### TASK STATEMENT
Lines from the listing that hold the string "Final" are what you should return.
*** Opening GIVEN RECORDS ***
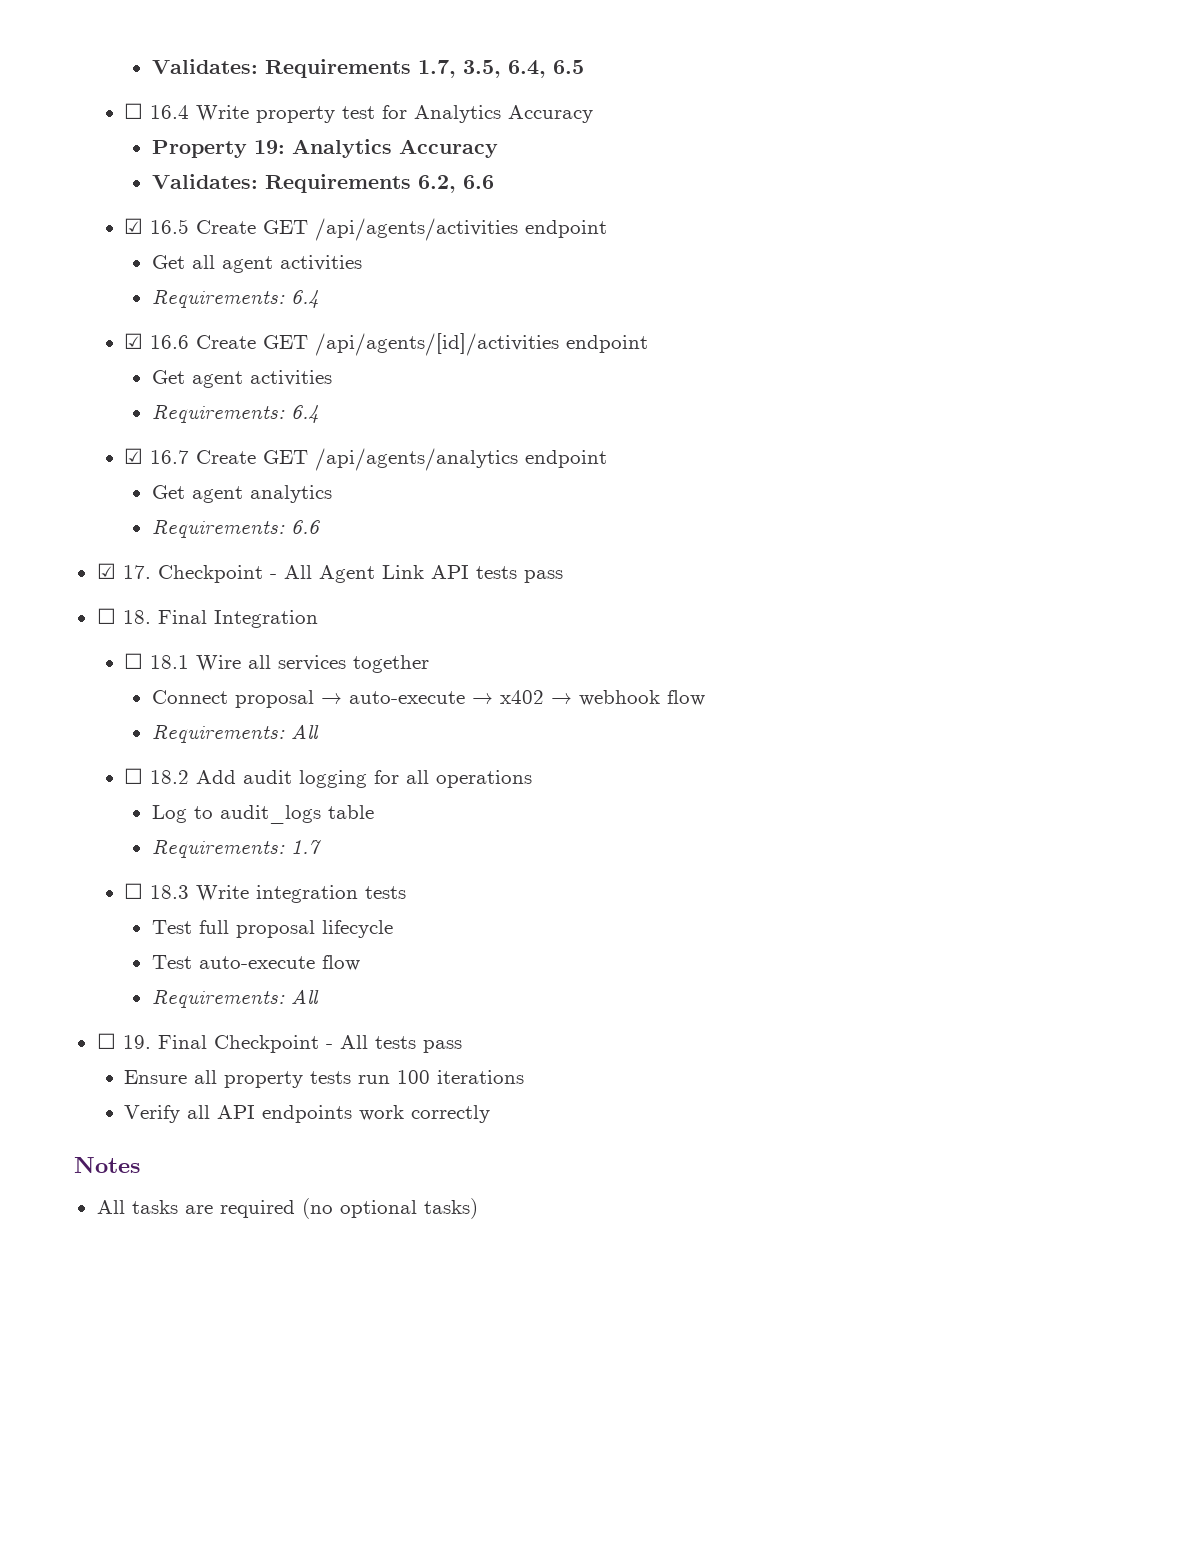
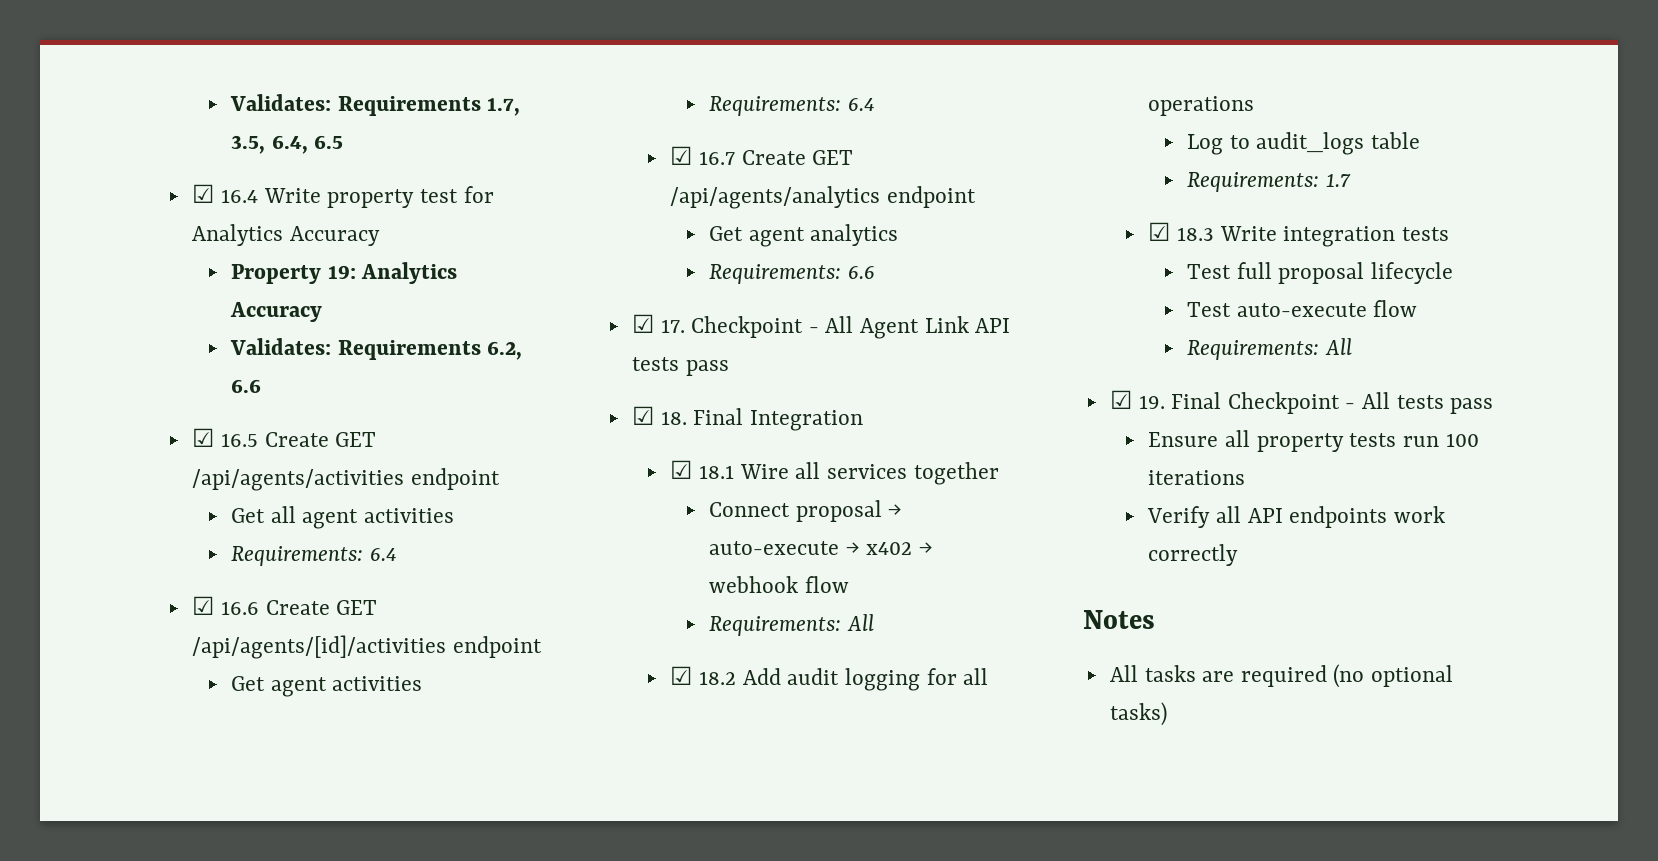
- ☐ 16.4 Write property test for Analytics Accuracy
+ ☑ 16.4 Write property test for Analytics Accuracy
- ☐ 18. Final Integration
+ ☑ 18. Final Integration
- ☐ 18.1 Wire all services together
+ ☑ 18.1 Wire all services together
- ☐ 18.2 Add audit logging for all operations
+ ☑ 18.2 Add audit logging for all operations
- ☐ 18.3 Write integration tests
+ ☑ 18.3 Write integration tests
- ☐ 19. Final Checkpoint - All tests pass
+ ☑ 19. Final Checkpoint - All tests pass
*** Closing GIVEN RECORDS ***
*** Opening GIVEN RECORDS ***
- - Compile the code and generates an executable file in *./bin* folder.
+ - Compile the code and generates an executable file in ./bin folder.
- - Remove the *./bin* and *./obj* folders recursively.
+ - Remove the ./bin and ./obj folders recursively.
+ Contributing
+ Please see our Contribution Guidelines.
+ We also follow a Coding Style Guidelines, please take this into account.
*** Closing GIVEN RECORDS ***
### EXERCISE OUTPUT
- ☐ 18. Final Integration
+ ☑ 18. Final Integration
- ☐ 19. Final Checkpoint - All tests pass
+ ☑ 19. Final Checkpoint - All tests pass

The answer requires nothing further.